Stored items
* * * *

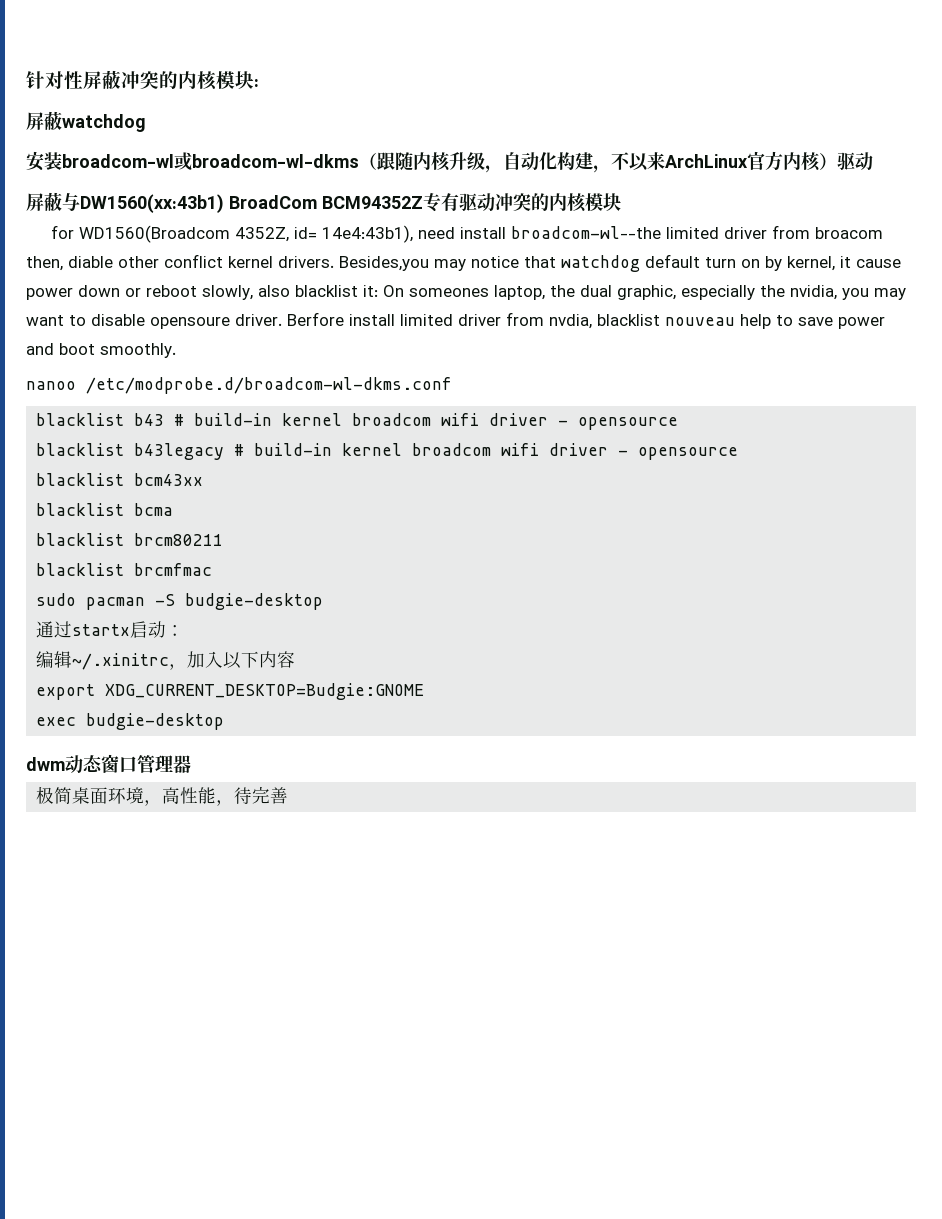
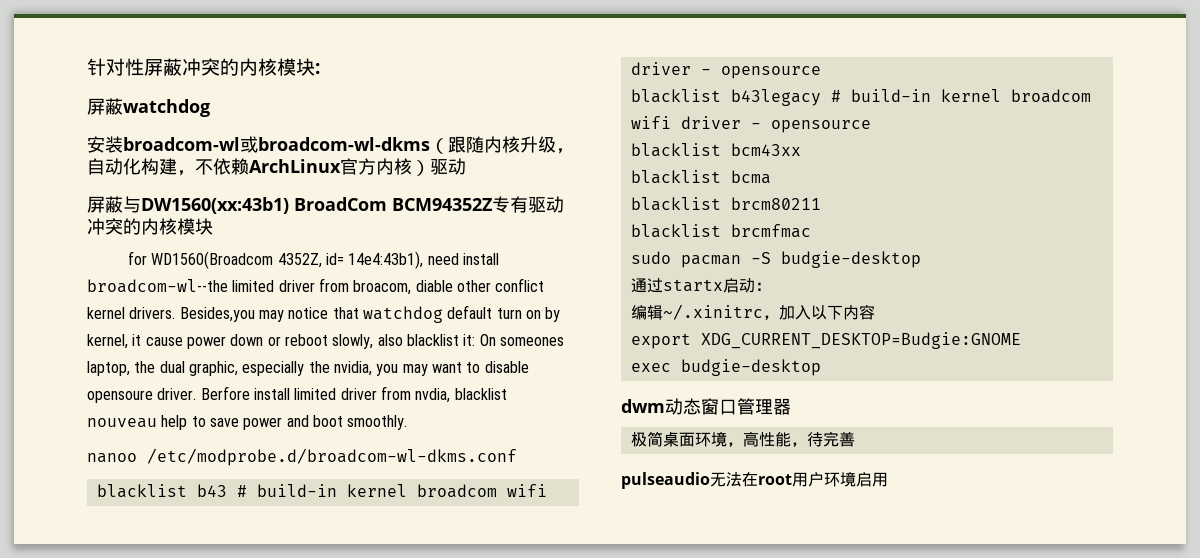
[629,152,665,171] 以来 -> [213,158,249,175] 依赖
[815,227,884,239] [26,256,63,271] broacom then, -> [353,280,412,295] broacom,
(289, 795) none -> [621,471,888,489] // pulseaudio无法在root用户环境启用

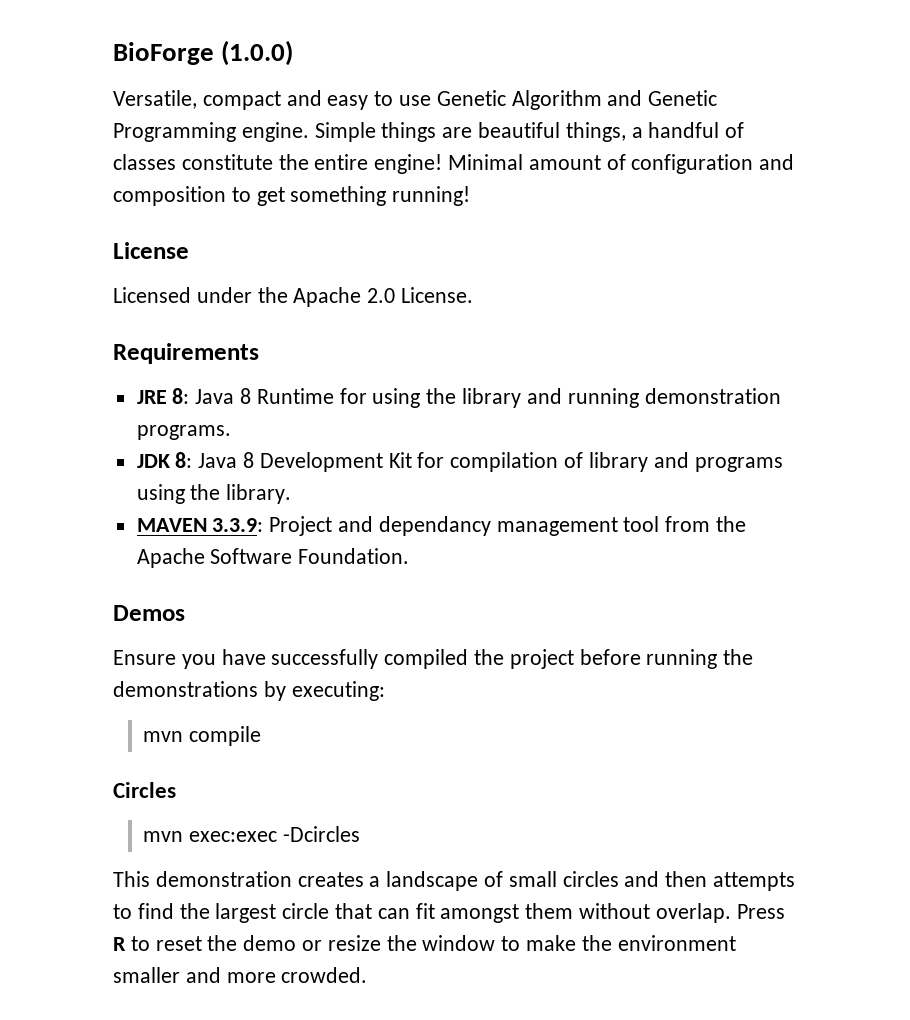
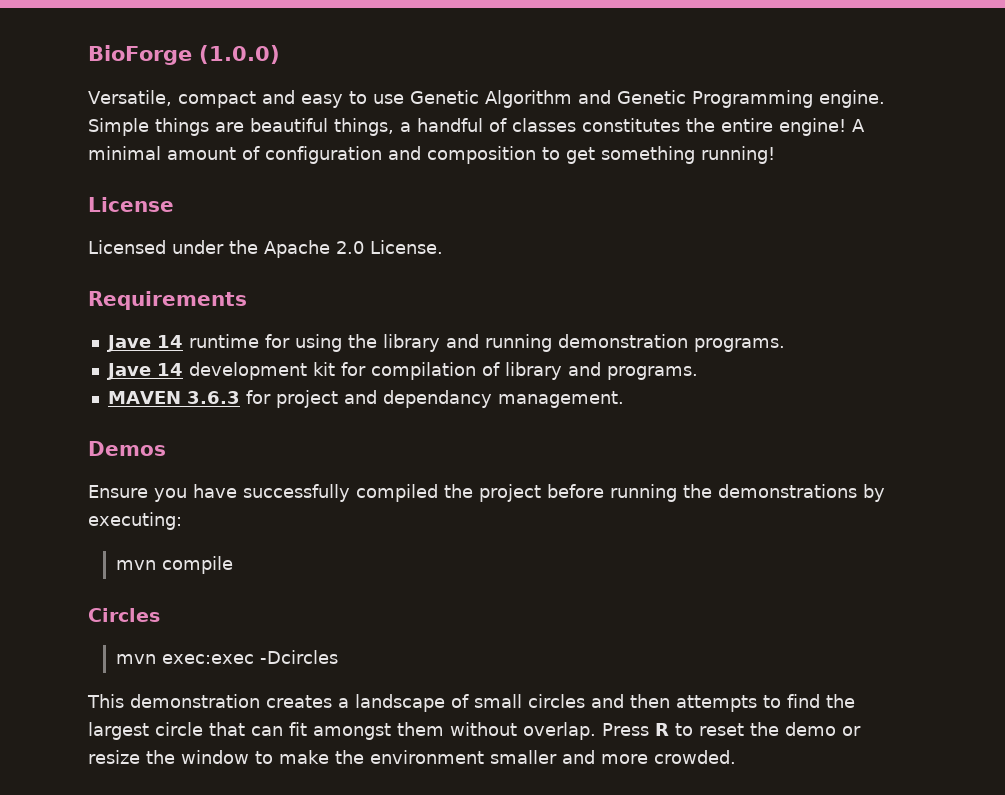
[181,154,273,170] constitute -> [582,118,680,132] constitutes
[448,154,524,170] Minimal -> [852,119,865,132] [88,146,161,160] A minimal
[136,388,334,404] JRE 8: Java 8 Runtime -> [105,334,259,352] Jave 14 runtime
[136,452,412,472] JDK 8: Java 8 Development Kit -> [105,362,335,380] Jave 14 development kit
[694,457,783,472] [136,484,292,504] [136,516,747,536] [136,548,410,568] programs using the library. // MAVEN 3.3.9: Project and dependancy management tool from the Apache Software Foundation. -> [606,366,698,380] [107,390,624,408] programs. // MAVEN 3.6.3 for project and dependancy management.

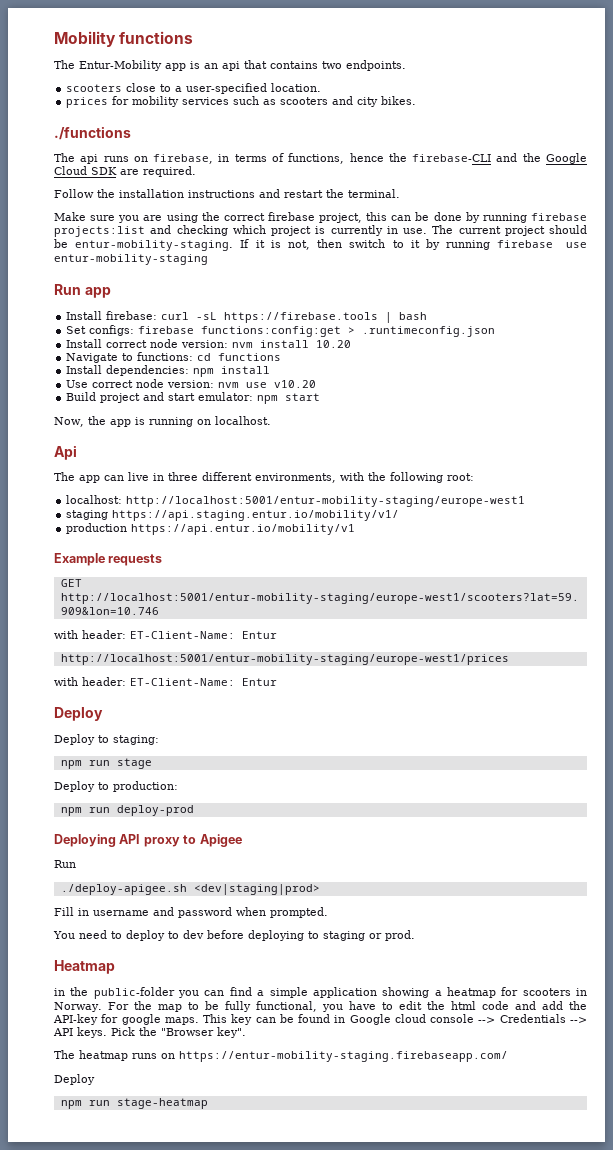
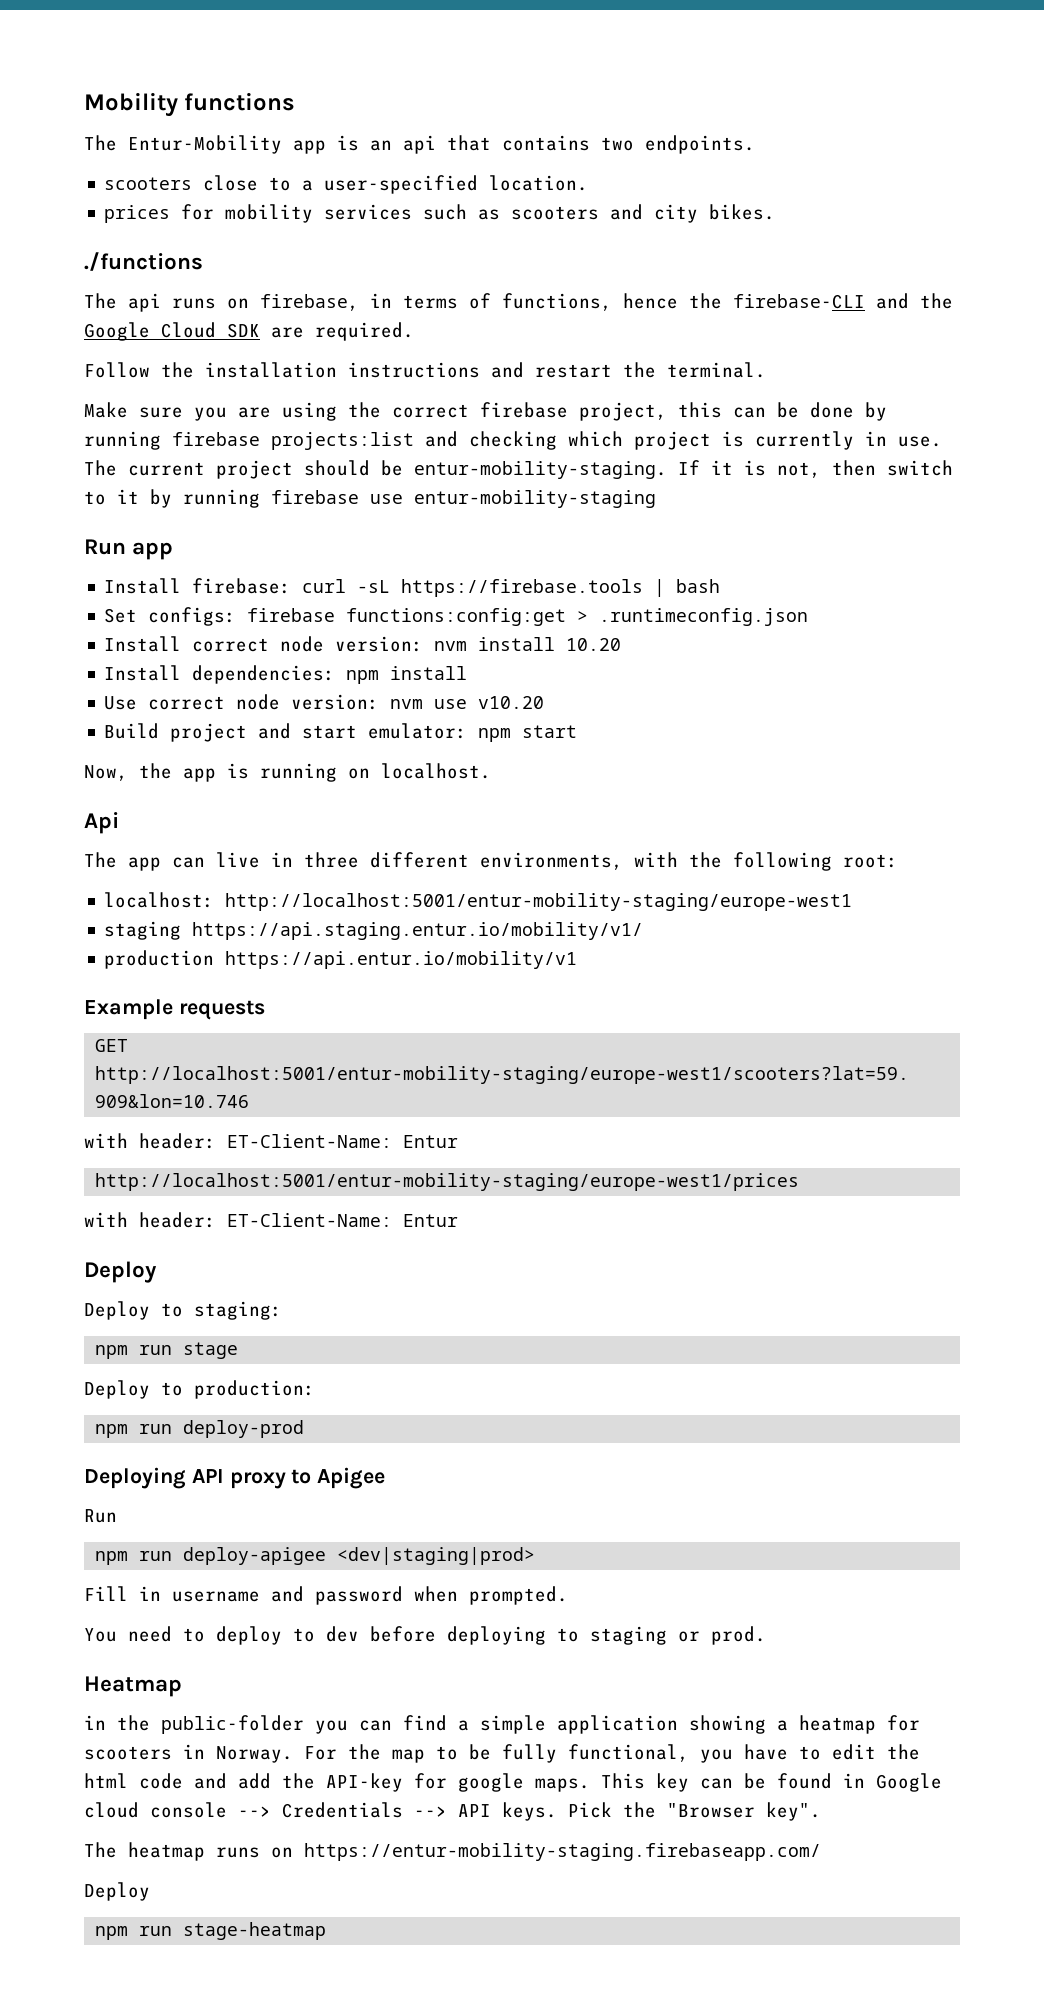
[66,352,282,363] // Navigate to functions: cd functions -> (622, 644) none
[60,884,187,895] ./deploy-apigee.sh -> [95,1547,327,1565] npm run deploy-apigee

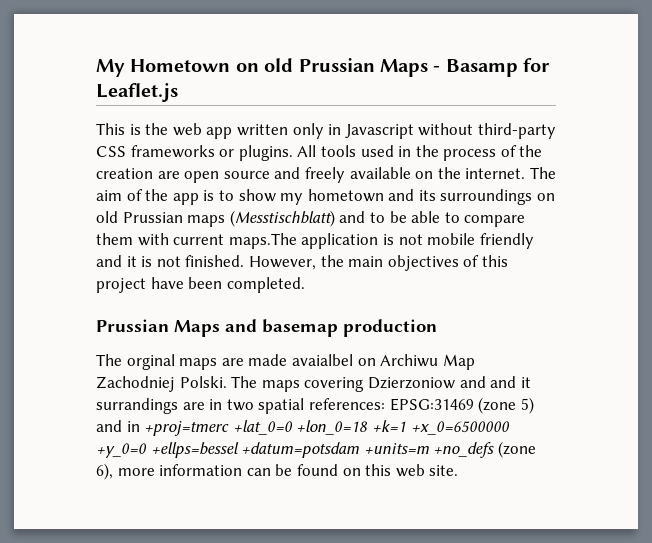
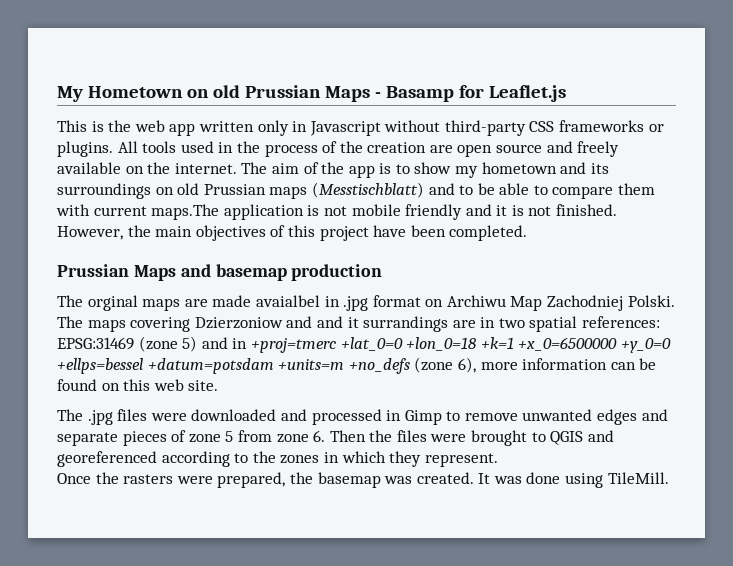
(353, 360) none -> [324,295,421,311] in .jpg format
(459, 470) none -> [57,409,668,425] [57,430,614,446] [57,451,498,467] [57,472,669,488] // The .jpg files were downloaded and processed in Gimp to remove unwanted edges and separate pieces of zone 5 from zone 6. Then the files were brought to QGIS and georeferenced according to the zones in which they represent. // Once the rasters were prepared, the basemap was created. It was done using TileMill.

* * * *

→ **Directions for this task**
Instructions for the copy: start at the first entry, stop after the line containing "(353, 360) none", keep every line exact, and drop the pictures.

→ **Answer to this exercise**
[629,152,665,171] 以来 -> [213,158,249,175] 依赖
[815,227,884,239] [26,256,63,271] broacom then, -> [353,280,412,295] broacom,
(289, 795) none -> [621,471,888,489] // pulseaudio无法在root用户环境启用

[181,154,273,170] constitute -> [582,118,680,132] constitutes
[448,154,524,170] Minimal -> [852,119,865,132] [88,146,161,160] A minimal
[136,388,334,404] JRE 8: Java 8 Runtime -> [105,334,259,352] Jave 14 runtime
[136,452,412,472] JDK 8: Java 8 Development Kit -> [105,362,335,380] Jave 14 development kit
[694,457,783,472] [136,484,292,504] [136,516,747,536] [136,548,410,568] programs using the library. // MAVEN 3.3.9: Project and dependancy management tool from the Apache Software Foundation. -> [606,366,698,380] [107,390,624,408] programs. // MAVEN 3.6.3 for project and dependancy management.

[66,352,282,363] // Navigate to functions: cd functions -> (622, 644) none
[60,884,187,895] ./deploy-apigee.sh -> [95,1547,327,1565] npm run deploy-apigee

(353, 360) none -> [324,295,421,311] in .jpg format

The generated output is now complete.